══ Data ══
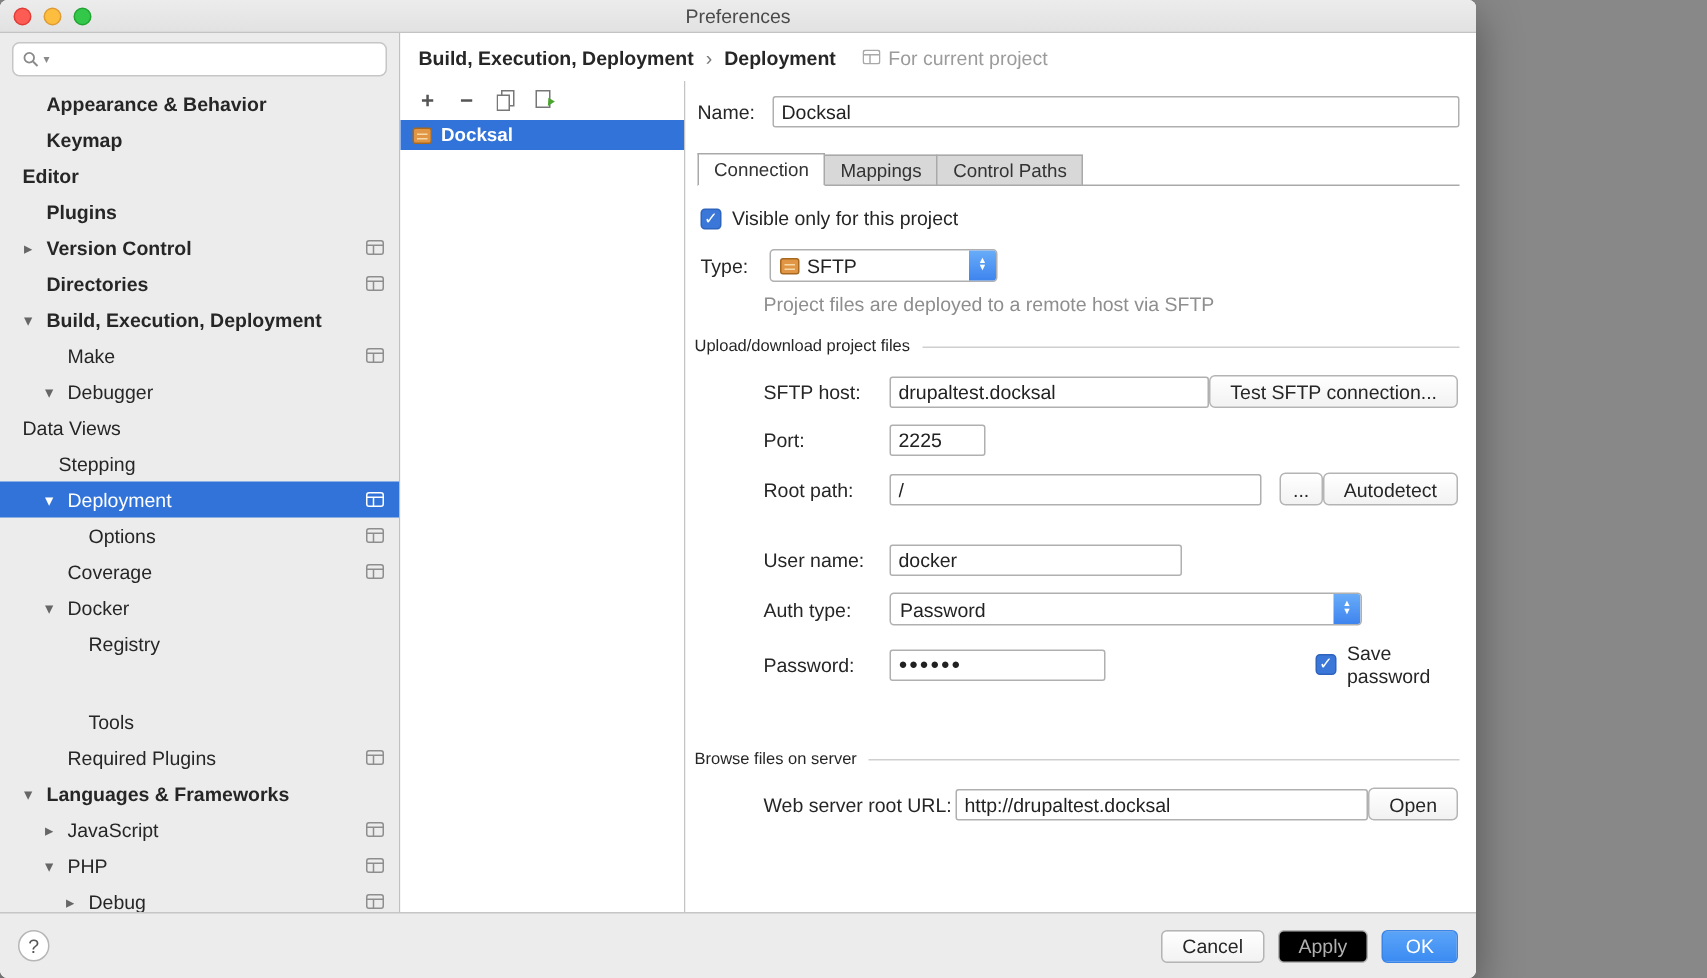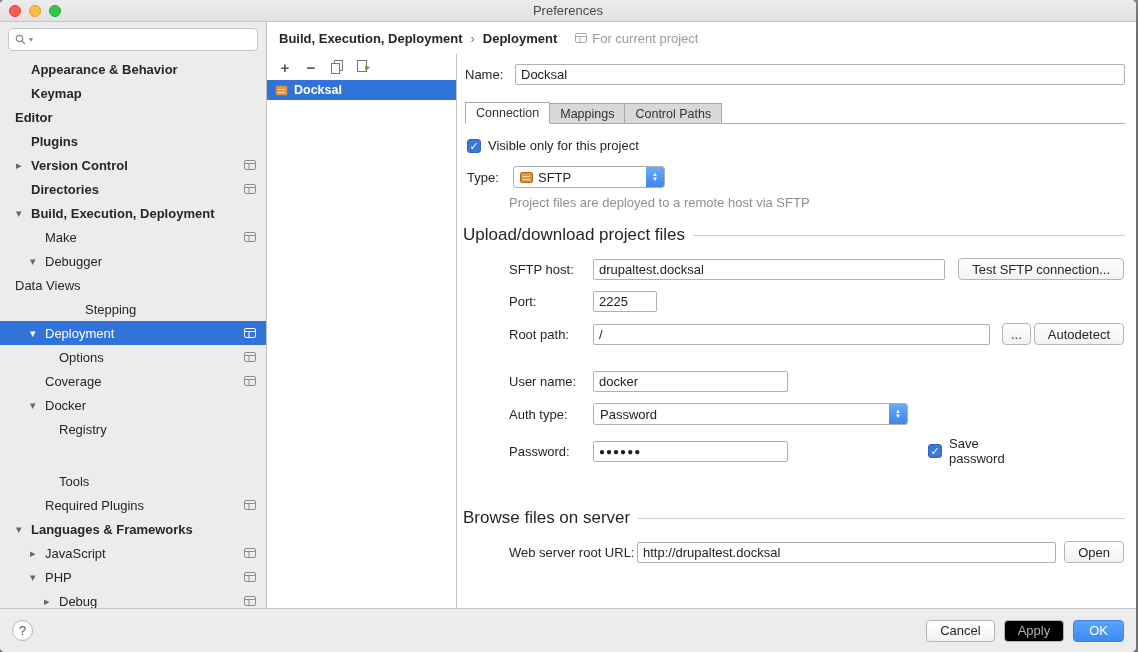--- a/index.html
+++ b/index.html
@@ -5,7 +5,7 @@
 * { margin:0; padding:0; box-sizing:border-box; }
 html,body { width:100%; }
 body { font-family:"Liberation Sans", sans-serif; background:#888; }
-.window { width:1136px; height:652px; display:flex; flex-direction:column; background:#fff; overflow:hidden; font-size:13px; color:#262626; border-radius:5px; box-shadow:0 10px 30px rgba(0,0,0,.4); }
+.window { width:984px; height:652px; display:flex; flex-direction:column; background:#fff; overflow:hidden; font-size:13px; color:#262626; border-radius:5px; box-shadow:0 10px 30px rgba(0,0,0,.4); }
 
 
 .titlebar { height:22px; flex:0 0 auto; background:linear-gradient(#ececec,#e2e2e2); border-bottom:1px solid #c3c3c3; display:flex; align-items:center; position:relative; }

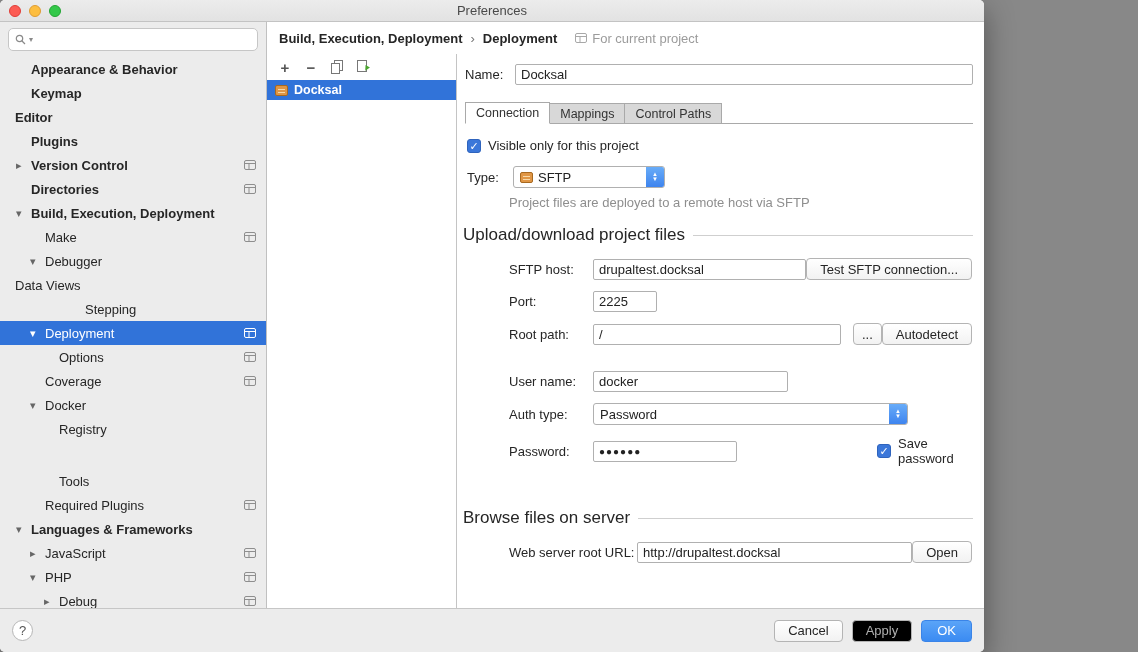--- a/index.html
+++ b/index.html
@@ -77,7 +77,7 @@
 .popup .ptext { font-size:13px; color:#222; white-space:nowrap; }
 .stepper { margin-left:auto; width:18px; height:22px; background:linear-gradient(#6aaef9,#3c82ee); display:flex; flex-direction:column; align-items:center; justify-content:center; color:#fff; font-size:6px; line-height:5px; border-radius:0 2px 2px 0; }
 .hint { margin:7px 0 0 52px; color:#8e8e8e; font-size:13px; }
-.section { display:flex; align-items:center; margin:15px 11px 0 6px; font-size:17px; color:#262626; white-space:nowrap; }
+.section { display:flex; align-items:center; margin:15px 11px 0 6px; font-size:11px; color:#262626; white-space:nowrap; }
 .section::after { content:""; flex:1; height:1px; background:#cfcfcf; margin-left:8px; }
 .frow { display:flex; align-items:center; padding-left:52px; padding-right:12px; margin-top:11px; }
 .frow .flabel { width:84px; flex:0 0 auto; }

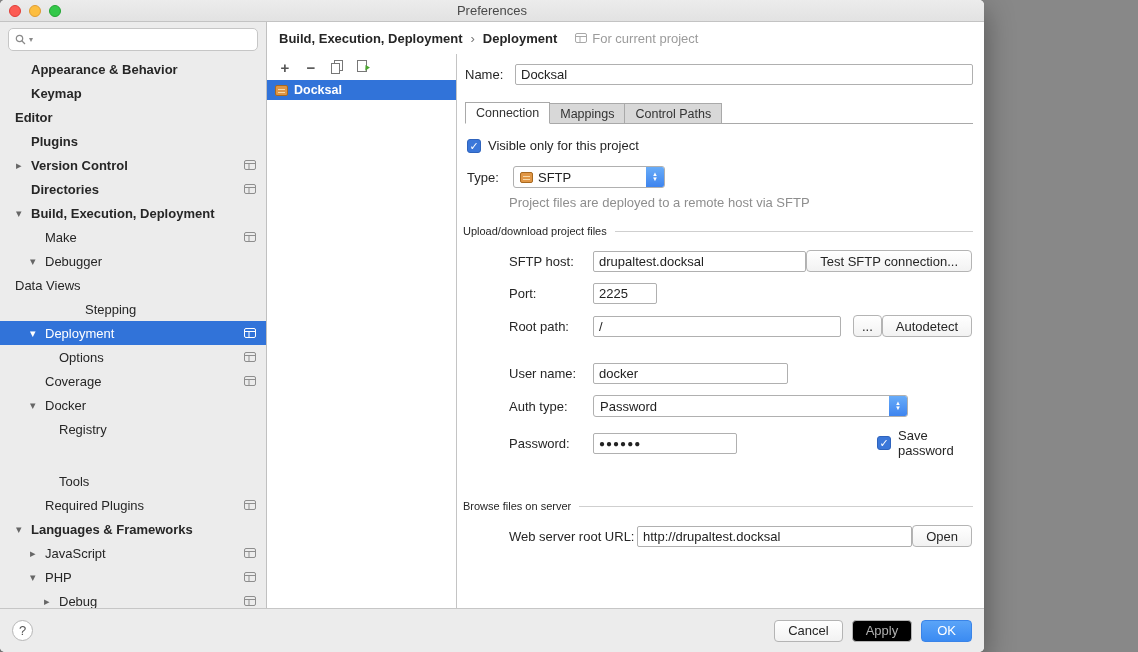--- a/index.html
+++ b/index.html
@@ -189,7 +189,7 @@
             <span class="tree-arrow"></span>
             <span class="tree-label">Data Views</span>
           </div>
-          <div class="tree-row" style="padding-left: 70px;">
+          <div class="tree-row" style="padding-left: 24px;">
             <span class="tree-arrow"></span>
             <span class="tree-label">Stepping</span>
           </div>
═══
> [Goal of the exercise]: Every line above should be duplicated exactly; the pictures are to be left out.

> [Response for this exercise]:
--- a/index.html
+++ b/index.html
@@ -5,7 +5,7 @@
 * { margin:0; padding:0; box-sizing:border-box; }
 html,body { width:100%; }
 body { font-family:"Liberation Sans", sans-serif; background:#888; }
-.window { width:1136px; height:652px; display:flex; flex-direction:column; background:#fff; overflow:hidden; font-size:13px; color:#262626; border-radius:5px; box-shadow:0 10px 30px rgba(0,0,0,.4); }
+.window { width:984px; height:652px; display:flex; flex-direction:column; background:#fff; overflow:hidden; font-size:13px; color:#262626; border-radius:5px; box-shadow:0 10px 30px rgba(0,0,0,.4); }
 
 
 .titlebar { height:22px; flex:0 0 auto; background:linear-gradient(#ececec,#e2e2e2); border-bottom:1px solid #c3c3c3; display:flex; align-items:center; position:relative; }

--- a/index.html
+++ b/index.html
@@ -77,7 +77,7 @@
 .popup .ptext { font-size:13px; color:#222; white-space:nowrap; }
 .stepper { margin-left:auto; width:18px; height:22px; background:linear-gradient(#6aaef9,#3c82ee); display:flex; flex-direction:column; align-items:center; justify-content:center; color:#fff; font-size:6px; line-height:5px; border-radius:0 2px 2px 0; }
 .hint { margin:7px 0 0 52px; color:#8e8e8e; font-size:13px; }
-.section { display:flex; align-items:center; margin:15px 11px 0 6px; font-size:17px; color:#262626; white-space:nowrap; }
+.section { display:flex; align-items:center; margin:15px 11px 0 6px; font-size:11px; color:#262626; white-space:nowrap; }
 .section::after { content:""; flex:1; height:1px; background:#cfcfcf; margin-left:8px; }
 .frow { display:flex; align-items:center; padding-left:52px; padding-right:12px; margin-top:11px; }
 .frow .flabel { width:84px; flex:0 0 auto; }

--- a/index.html
+++ b/index.html
@@ -189,7 +189,7 @@
             <span class="tree-arrow"></span>
             <span class="tree-label">Data Views</span>
           </div>
-          <div class="tree-row" style="padding-left: 70px;">
+          <div class="tree-row" style="padding-left: 24px;">
             <span class="tree-arrow"></span>
             <span class="tree-label">Stepping</span>
           </div>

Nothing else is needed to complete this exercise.